Resulta de un infantilismo estúpido pensar que tantos años de cultivo de la violencia se pueden arreglar en unos pocos días. El relato histérico y apresurado de los medios de comunicación sólo es aire que sopla en las brasas de quienes ven en las agresiones no sólo una manera de vivir -su vida gira en torno a esa violencia-, sino una forma de anónima notoriedad. Los quince minutos de fama de una sociedad imbecilizada.
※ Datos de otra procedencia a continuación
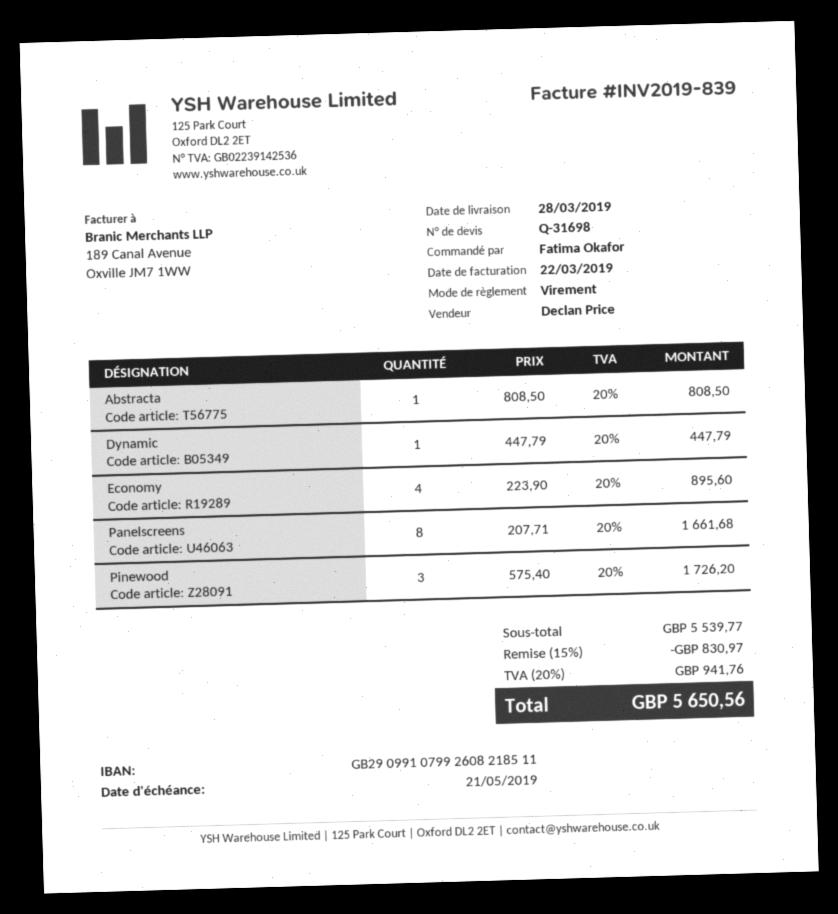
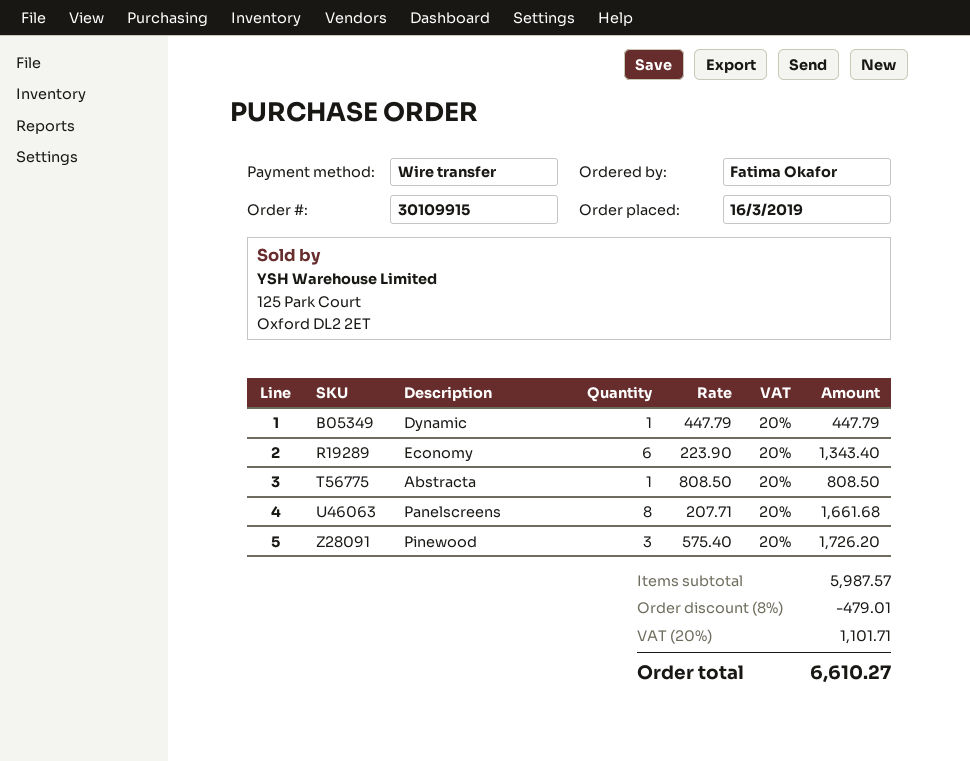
Economy: 4 x 223.90 = 895.60 -> 6 x 223.90 = 1343.40
subtotal: 5539.77 -> 5987.57
discount: 15% = 830.97 -> 8% = 479.01
tax: 20% = 941.76 -> 20% = 1101.71
total: 5650.56 -> 6610.27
Lo que nos queremos ocultar es que esta es una sociedad violenta. Es algo que mamamos de pequeños a través del principal vehículo de comunicación y formación de los niños: la televisión. Lo que queda de las familias tradicionales ha abdicado de la responsabilidad de educar a sus hijos y las nuevas fórmulas familiares sobreviven desesperadamente en un mundo estragado por las crisis, la movilidad laboral o las nuevas exigencias horarias. Los jóvenes se educan viendo películas que en los primeros cinco minutos acumulan diez muertos, una salvaje carrera de coches deportivos y diez nuevos insultos. Se educan jugando a videojuegos donde te dan puntos por matar, aunque hemos pasado de los alemanes y japoneses a los zombis o terroristas islámicos. Como decían nuestros viejos, las pencas no dan plátanos. Si eso es lo que les enseñamos, ¿qué esperamos después?

¿Qué esperamos si lo que nosotros mismos consumimos son programas de telerrealidad donde la gente exhibe su intimidad sin el menor escrúpulo, donde los iconos del comportamiento son gentes que se burlan de la formación, degradan la lengua y transmiten los valores de la frivolidad? ¿Qué esperamos si cuanto cultivamos con esmero son discusiones de tertulianos que se insultan, parlamentos donde los políticos se dedican palabrotas, huelgas con piquetes que agreden o manifestaciones que acaban rompiendo mobiliario urbano?

Que en esta sociedad violenta haya miles de personas que van a los estadios de fútbol a gritar e insultar no es una excepción. Es la regla. Se insulta en los semáforos. En las colas. En todos los rincones. El fútbol no es un planeta extraño. Es más de lo mismo. Ahora toca legislar a uña de caballo, tomar medidas extremas, castigar y perseguir a los violentos. Todo eso hecho a uña de caballo. Deprisa para salir en los titulares y actuar en caliente. Siempre estudiamos la noche antes del examen, que es, en términos generales, la mejor manera de suspender.